Entraron luego otros dos, el uno con una ropilla de paño, larga hasta medio muslo y su capa de lo mismo, levantando el cuello porque no se viese el lienzo basto, que estaba roto. Los calzones eran de chamelote, mas no era más de lo que se descubría, y lo demás de bayeta colorada. Este venía dando voces con el otro, que traía valona por no tener cuello, y unos frascos por no tener capa, y una muleta con una pierna liada en trapajos y pellejos por no tener más de una calza. Se hacía soldado, y lo había sido en los alojamientos y hasta la mar. Contaba extraños servicios suyos, y a título de soldado entraba en cualquier parte.

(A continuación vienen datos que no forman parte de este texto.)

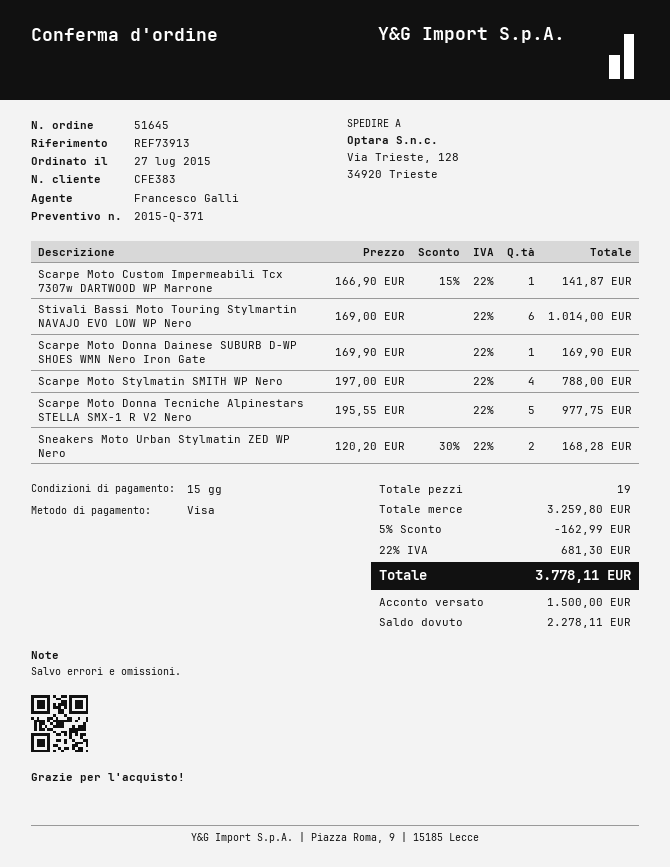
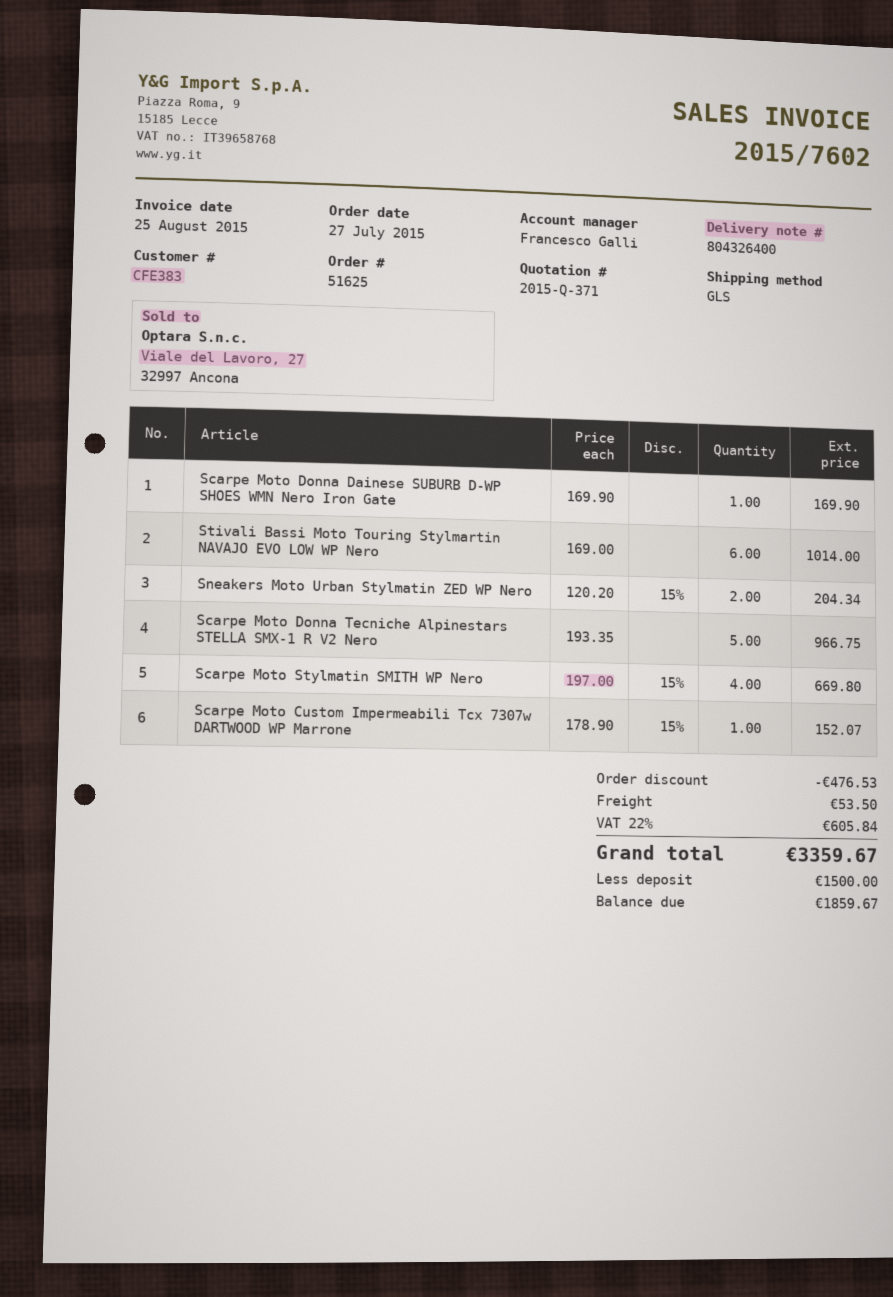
order number: 51645 -> 51625
Scarpe Moto Custom Impermeabili Tcx 7307w DARTWOOD WP Marrone: 1 x 166.90 - 15% = 141.87 -> 1 x 178.90 - 15% = 152.07
Scarpe Moto Stylmatin SMITH WP Nero: 4 x 197.00 = 788.00 -> 4 x 197.00 - 15% = 669.80
Scarpe Moto Donna Tecniche Alpinestars STELLA SMX-1 R V2 Nero: 5 x 195.55 = 977.75 -> 5 x 193.35 = 966.75
Sneakers Moto Urban Stylmatin ZED WP Nero: 2 x 120.20 - 30% = 168.28 -> 2 x 120.20 - 15% = 204.34
discount: 162.99 -> 476.53
shipping: none -> 53.50
tax: 22% = 681.30 -> 22% = 605.84
total: 3778.11 -> 3359.67
balance: 2278.11 -> 1859.67

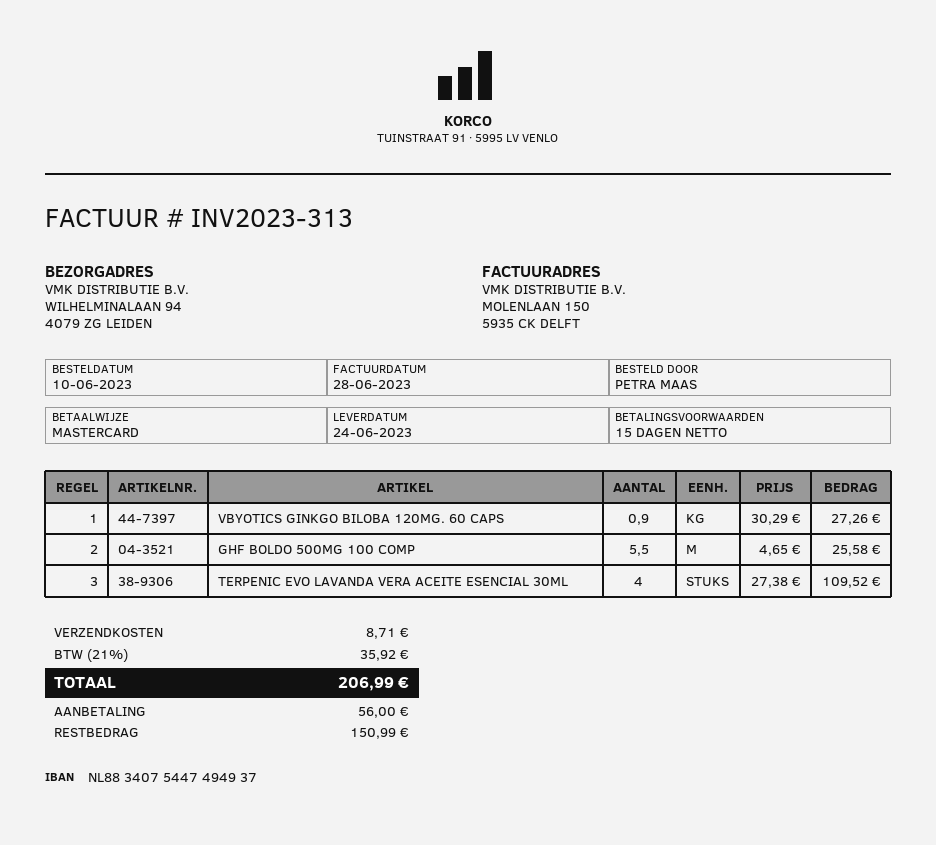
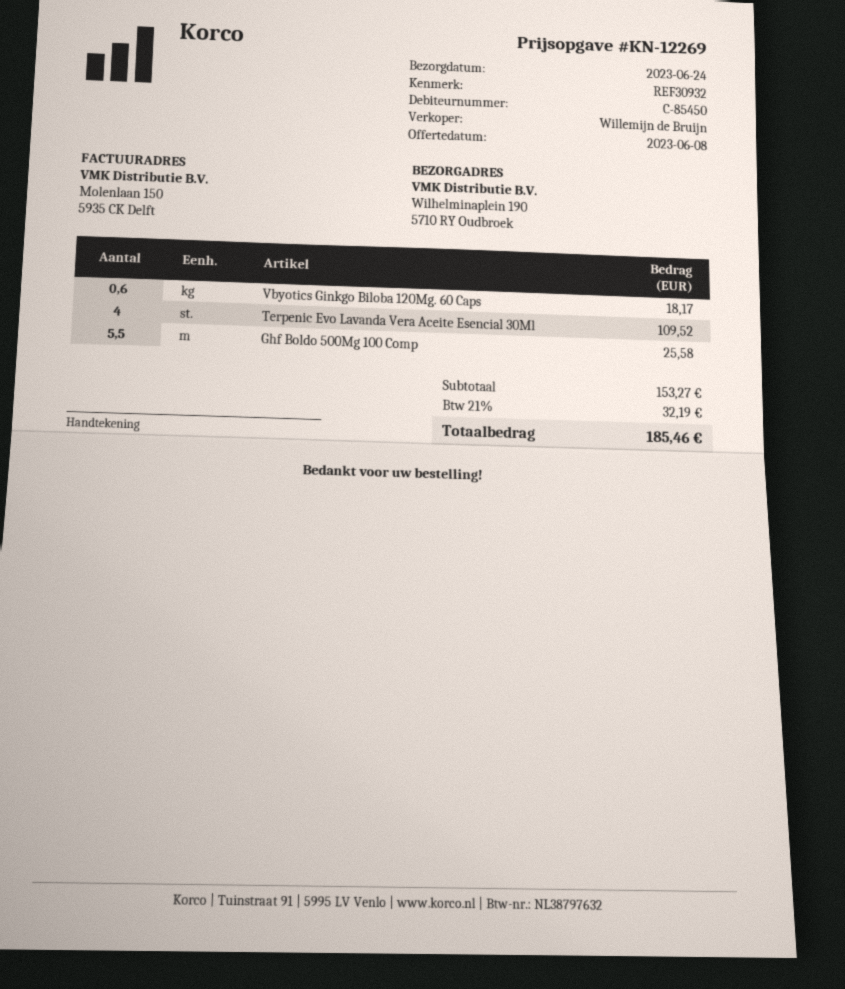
ship to: WILHELMINALAAN 94, 4079 ZG LEIDEN -> Wilhelminaplein 190, 5710 RY Oudbroek
VBYOTICS GINKGO BILOBA 120MG. 60 CAPS: 0.9 for 27.26 -> 0.6 for 18.17
shipping: 8.71 -> none
tax: 21% = 35.92 -> 21% = 32.19
total: 206.99 -> 185.46

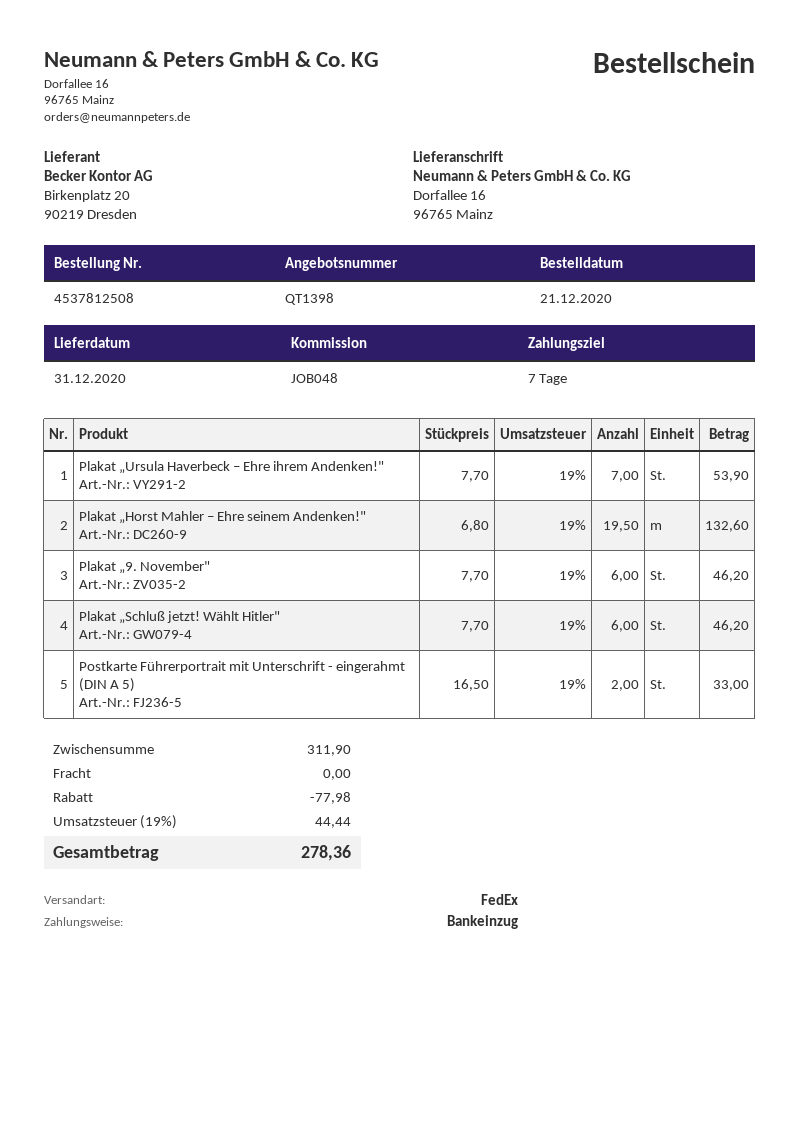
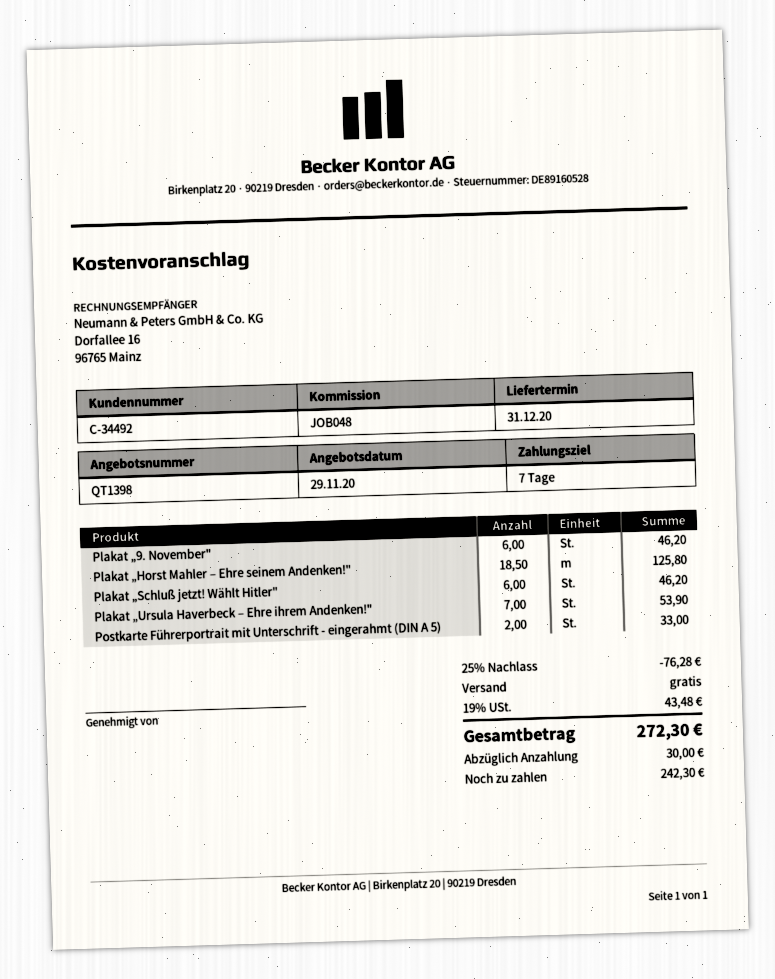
Plakat „Horst Mahler – Ehre seinem Andenken!": 19.5 for 132.60 -> 18.5 for 125.80
discount: 77.98 -> 76.28
tax: 19% = 44.44 -> 19% = 43.48
total: 278.36 -> 272.30

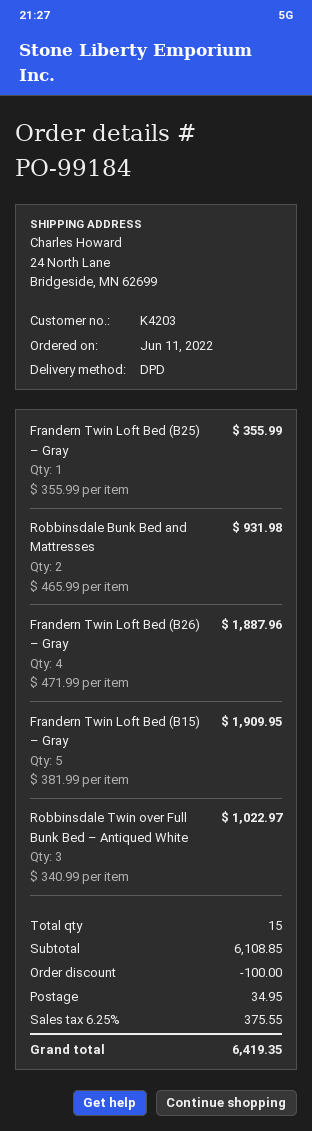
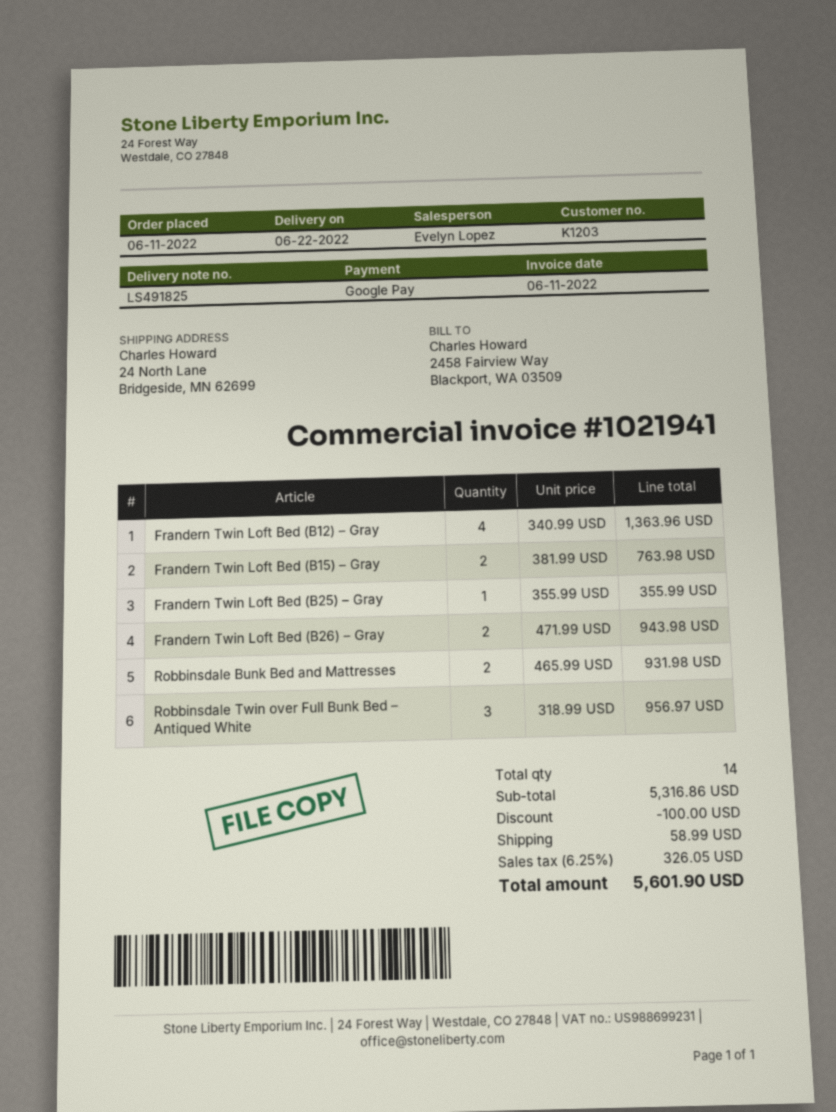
customer number: K4203 -> K1203
Frandern Twin Loft Bed (B26) – Gray: 4 x 471.99 = 1887.96 -> 2 x 471.99 = 943.98
Frandern Twin Loft Bed (B15) – Gray: 5 x 381.99 = 1909.95 -> 2 x 381.99 = 763.98
Robbinsdale Twin over Full Bunk Bed – Antiqued White: 3 x 340.99 = 1022.97 -> 3 x 318.99 = 956.97
Frandern Twin Loft Bed (B12) – Gray: none -> 4 x 340.99 = 1363.96
total quantity: 15 -> 14
subtotal: 6108.85 -> 5316.86
shipping: 34.95 -> 58.99
tax: 6.25% = 375.55 -> 6.25% = 326.05
total: 6419.35 -> 5601.90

Decía el de la ropilla y casi calzones:
—La mitad me debéis, o por lo menos mucha parte, y si no me la dais, ¡juro a Dios...!
—No jure a Dios —dijo el otro—, que en llegando a casa no soy cojo, y os daré con esta muleta mil palos.
Sí daréis, no daréis, y entre los mentiras acostumbrados, arremetió el uno al otro y asiéndose salieron con los pedazos de los vestidos en las manos a los primeros estirones y no fue mucho. Los metimos en paz, y preguntamos la causa de la pendencia. Dijo el soldado:
—¿A mí bromas? ¡No llevaréis ni medio! Han de saber vuestras mercedes que estando hoy en San Salvador, llegó un niño a este pobrete, y le dijo que si era yo el alférez Joan de Lorenzana, y dijo que sí, atento a que le vio no sé qué cosa que traía en las manos. Lo llevó con él, y dijo, nombrándome alférez: «Mire vuestra merced qué le quiere este niño». Yo que luego entendí la flor, acepté. Recibí el recado y con él doce pañuelos, y respondí a su madre, que los enviaba a algún hombre de aquel nombre. Me pide ahora la mitad. Yo antes me haré pedazos otra vez que tal dé. Todos los han de romper mis narices.
Se juzgó la causa en su favor. Solo se le contradijo lo del sonarse con ellos, mandándole que los entregase a la vieja, para honrar la comunidad haciendo de ellos unos cuellos y unos remates de mangas que se viesen y representasen camisas, que el sonarse estaba vedado en la orden, si no era en el aire, o de refilón con un dedo.
Era de ver llegada la noche cómo nos acostamos en dos camas, tan juntos que parecíamos herramienta en estuche. Se pasó la cena de claro en claro. No se desnudaron los más, que con acostarse como andaban de día, cumplieron con el precepto de dormir en cueros.